▶ Data provided
^^^^^^^^
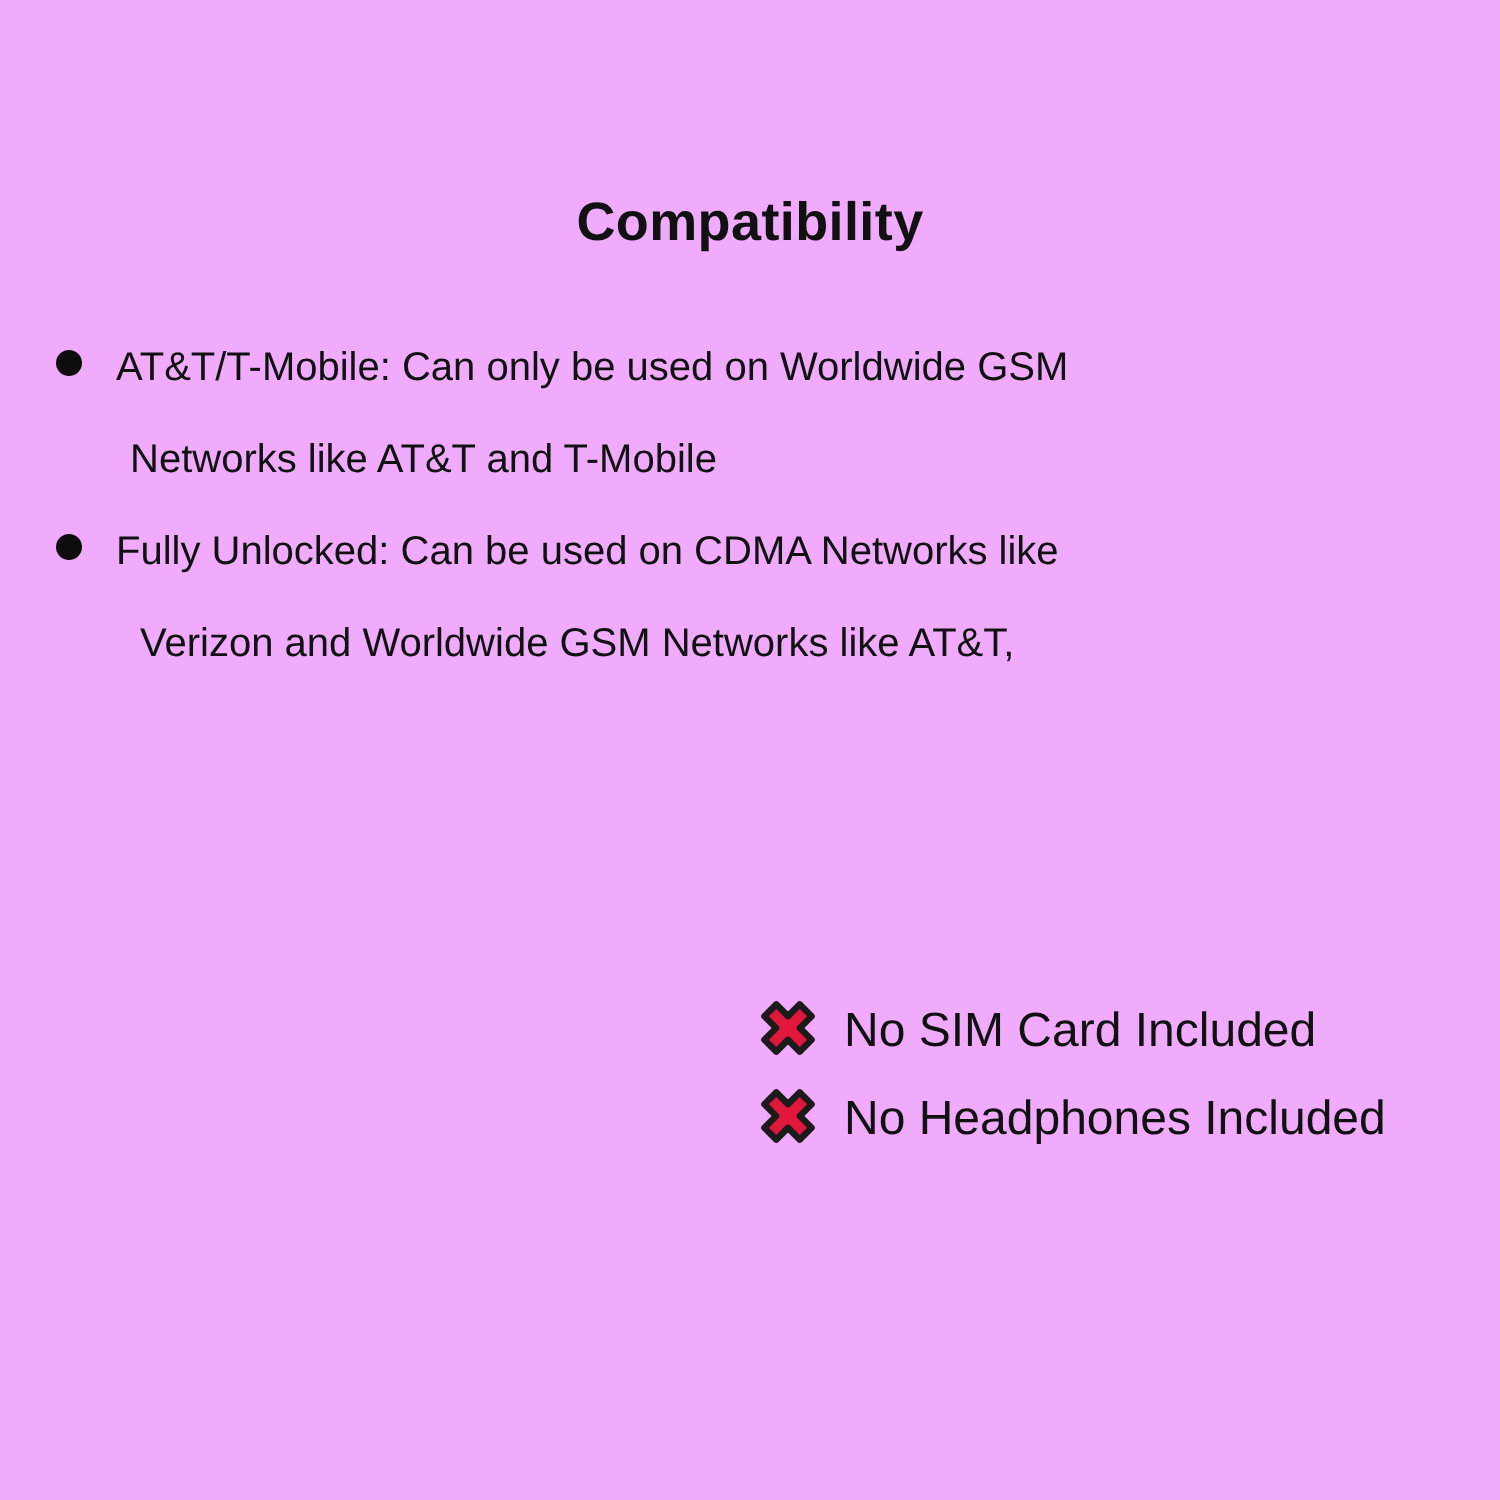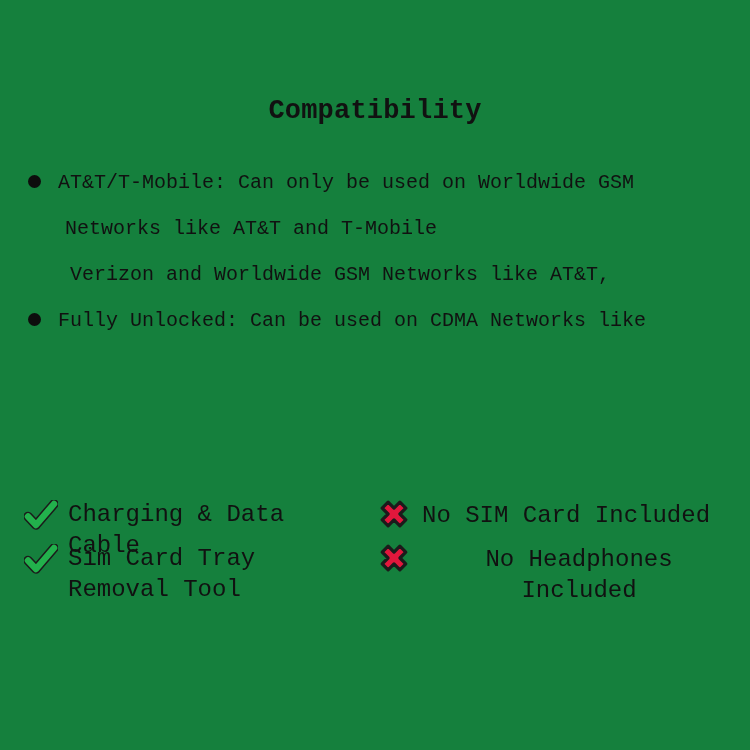--- a/index.html
+++ b/index.html
@@ -20,8 +20,7 @@
   .page {
     position: absolute;
     inset: 0;
-    background: #15803d;
-    font-family: Liberation Mono, monospace;
+    background: #f0abfc;
   }
 
   

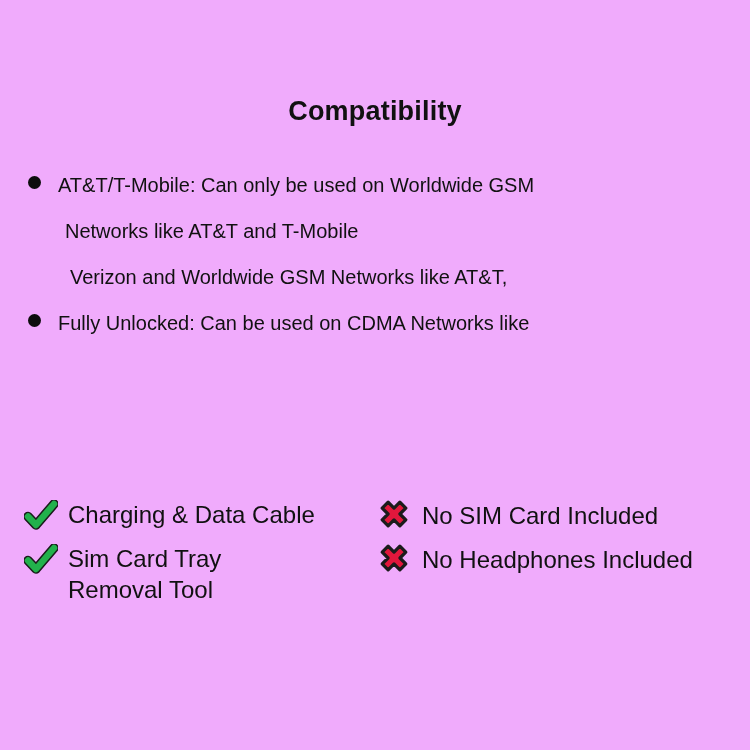--- a/index.html
+++ b/index.html
@@ -127,12 +127,12 @@
       <span class="txt">Networks like AT&amp;T and T-Mobile</span>
     </div>
 
+    <div class="compat-line line-bulleted">
+      <span class="bullet"></span><span class="txt">Fully Unlocked: Can be used on CDMA Networks like</span>
+    </div>
+
     <div class="compat-line line-cont-b">
       <span class="txt">Verizon and Worldwide GSM Networks like AT&amp;T,</span>
-    </div>
-
-    <div class="compat-line line-bulleted">
-      <span class="bullet"></span><span class="txt">Fully Unlocked: Can be used on CDMA Networks like</span>
     </div>
 
 

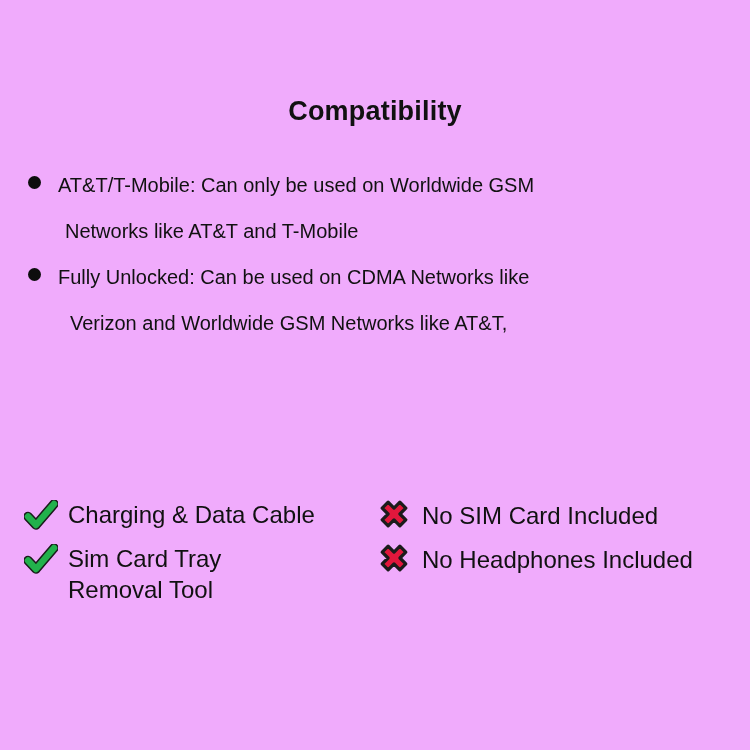--- a/index.html
+++ b/index.html
@@ -141,26 +141,6 @@
 
   <div class="box-block">
 
-    <div class="box-col left">
-
-      <div class="box-item">
-        <svg class="icon" viewBox="0 0 34 30">
-          <path d="M4 16.5 L12 25 L30 4" fill="none" stroke="#1b1b1b" stroke-width="9.5" stroke-linecap="round" stroke-linejoin="round"></path>
-          <path d="M4 16.5 L12 25 L30 4" fill="none" stroke="#22b14c" stroke-width="6.5" stroke-linecap="round" stroke-linejoin="round"></path>
-        </svg>
-        <div class="item-text">Charging &amp; Data Cable</div>
-      </div>
-
-      <div class="box-item tall">
-        <svg class="icon" viewBox="0 0 34 30">
-          <path d="M4 16.5 L12 25 L30 4" fill="none" stroke="#1b1b1b" stroke-width="9.5" stroke-linecap="round" stroke-linejoin="round"></path>
-          <path d="M4 16.5 L12 25 L30 4" fill="none" stroke="#22b14c" stroke-width="6.5" stroke-linecap="round" stroke-linejoin="round"></path>
-        </svg>
-        <div class="item-text">Sim Card Tray
-Removal Tool</div>
-      </div>
-
-    </div>
 
     <div class="box-col right">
^^^^^^^^
▶ Aim of the exercise
Output the records verbatim, every one of them, and keep the pictures out.

▶ Written reply
--- a/index.html
+++ b/index.html
@@ -20,8 +20,7 @@
   .page {
     position: absolute;
     inset: 0;
-    background: #15803d;
-    font-family: Liberation Mono, monospace;
+    background: #f0abfc;
   }
 
   

--- a/index.html
+++ b/index.html
@@ -127,12 +127,12 @@
       <span class="txt">Networks like AT&amp;T and T-Mobile</span>
     </div>
 
+    <div class="compat-line line-bulleted">
+      <span class="bullet"></span><span class="txt">Fully Unlocked: Can be used on CDMA Networks like</span>
+    </div>
+
     <div class="compat-line line-cont-b">
       <span class="txt">Verizon and Worldwide GSM Networks like AT&amp;T,</span>
-    </div>
-
-    <div class="compat-line line-bulleted">
-      <span class="bullet"></span><span class="txt">Fully Unlocked: Can be used on CDMA Networks like</span>
     </div>
 
 

--- a/index.html
+++ b/index.html
@@ -141,26 +141,6 @@
 
   <div class="box-block">
 
-    <div class="box-col left">
-
-      <div class="box-item">
-        <svg class="icon" viewBox="0 0 34 30">
-          <path d="M4 16.5 L12 25 L30 4" fill="none" stroke="#1b1b1b" stroke-width="9.5" stroke-linecap="round" stroke-linejoin="round"></path>
-          <path d="M4 16.5 L12 25 L30 4" fill="none" stroke="#22b14c" stroke-width="6.5" stroke-linecap="round" stroke-linejoin="round"></path>
-        </svg>
-        <div class="item-text">Charging &amp; Data Cable</div>
-      </div>
-
-      <div class="box-item tall">
-        <svg class="icon" viewBox="0 0 34 30">
-          <path d="M4 16.5 L12 25 L30 4" fill="none" stroke="#1b1b1b" stroke-width="9.5" stroke-linecap="round" stroke-linejoin="round"></path>
-          <path d="M4 16.5 L12 25 L30 4" fill="none" stroke="#22b14c" stroke-width="6.5" stroke-linecap="round" stroke-linejoin="round"></path>
-        </svg>
-        <div class="item-text">Sim Card Tray
-Removal Tool</div>
-      </div>
-
-    </div>
 
     <div class="box-col right">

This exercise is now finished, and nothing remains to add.